-- Opening Marker --

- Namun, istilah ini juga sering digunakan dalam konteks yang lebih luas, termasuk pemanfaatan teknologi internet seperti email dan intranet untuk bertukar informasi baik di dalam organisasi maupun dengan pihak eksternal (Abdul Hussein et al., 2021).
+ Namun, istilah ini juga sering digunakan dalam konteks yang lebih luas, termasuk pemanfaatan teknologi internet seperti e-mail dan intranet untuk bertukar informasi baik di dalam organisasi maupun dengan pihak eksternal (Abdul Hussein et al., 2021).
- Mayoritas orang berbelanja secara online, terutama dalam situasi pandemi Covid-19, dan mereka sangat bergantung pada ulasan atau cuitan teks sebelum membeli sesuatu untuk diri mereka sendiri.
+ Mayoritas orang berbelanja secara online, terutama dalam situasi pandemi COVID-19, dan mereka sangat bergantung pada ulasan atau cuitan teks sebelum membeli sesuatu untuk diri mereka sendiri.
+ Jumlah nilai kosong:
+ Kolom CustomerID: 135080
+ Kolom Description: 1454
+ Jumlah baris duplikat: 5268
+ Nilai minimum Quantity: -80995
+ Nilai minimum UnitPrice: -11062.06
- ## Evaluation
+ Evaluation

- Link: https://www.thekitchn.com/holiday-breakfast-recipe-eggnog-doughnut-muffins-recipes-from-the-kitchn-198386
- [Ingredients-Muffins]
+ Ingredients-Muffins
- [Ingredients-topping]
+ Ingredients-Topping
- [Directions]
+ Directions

-- Closing Marker --

• WHAT IS NEEDED: Where the line containing "Kolom Description: 1454" appears in the records above, begin there and print every line through the last, exactly and with nothing else.

• EXPECTED ANSWER:
+ Kolom Description: 1454
+ Jumlah baris duplikat: 5268
+ Nilai minimum Quantity: -80995
+ Nilai minimum UnitPrice: -11062.06
- ## Evaluation
+ Evaluation

- Link: https://www.thekitchn.com/holiday-breakfast-recipe-eggnog-doughnut-muffins-recipes-from-the-kitchn-198386
- [Ingredients-Muffins]
+ Ingredients-Muffins
- [Ingredients-topping]
+ Ingredients-Topping
- [Directions]
+ Directions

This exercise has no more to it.